Kaylena Bray (Haudenosaunee/Seneca) has worked for many years as a consultant to several Indigenous-led, social entrepreneurship organizations in the U.S. and Latin America, including the Indigenous Peoples Biocultural Climate Change Assessment, Conversations with the Earth, and The California Indian Environmental Alliance and served as The Cultural Conservancy’s Native Foodways Coordinator from 2012-2016. Her recent work with The Voices of Maiz: Exploring Seeds, Knowledge, and Relationship network was recently featured at the UN International Forum in New York and her work in strengthening the role of traditional ecological knowledge on climate change mitigation and agricultural food systems continues to build internationally. She received her MSc in Environmental Change Management at the University of Oxford, England.

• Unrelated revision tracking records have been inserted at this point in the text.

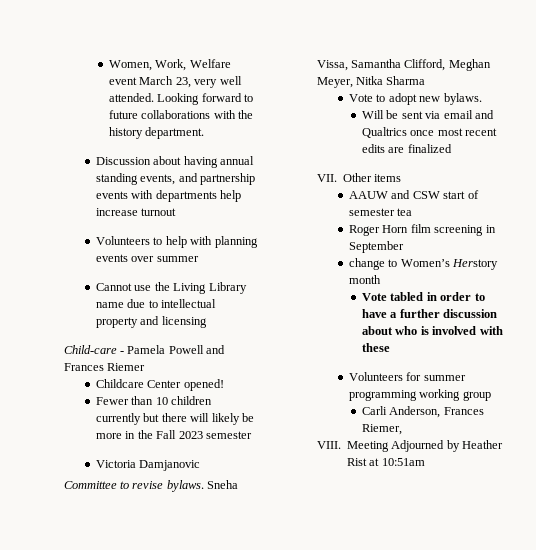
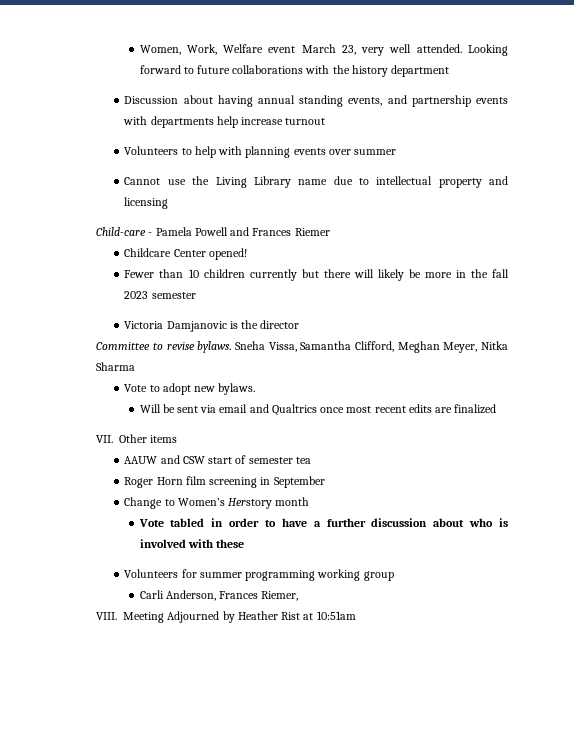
- Looking forward to future collaborations with the history department.
+ Looking forward to future collaborations with the history department
- Fewer than 10 children currently but there will likely be more in the Fall 2023 semester
+ Fewer than 10 children currently but there will likely be more in the fall 2023 semester
- Victoria Damjanovic
+ Victoria Damjanovic is the director
- change to Women’s Herstory month
+ Change to Women’s Herstory month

Mariaelena Huambachano (Quechua) is an interdisciplinary Indigenous scholar originally from Peru and a citizen of New Zealand. She is currently a Presidential Postdoctoral fellow in American Studies and Ethnic Studies at Brown University, where she works on the intersections of Indigenous studies, public policy, environmental and sustainable development. Her manuscript entitled “Global Indigeneity, Activism and Resistance in Food Politics” provides a critical analysis of the politics of food as social identity and highlights indigenous food sovereignty (IFS) as a nascent political strategy to assert indigenous peoples’ self-determination status as land-based peoples, and to ultimately decolonize their food systems. She is also working on an international community-engaged project entitled the ‘Right to Food Security/Sovereignty’ at Brown University which is an international research collaboration with the Māori, Quechua, Cofan (Amazonian of Ecuador) and Anishinaabek of North America.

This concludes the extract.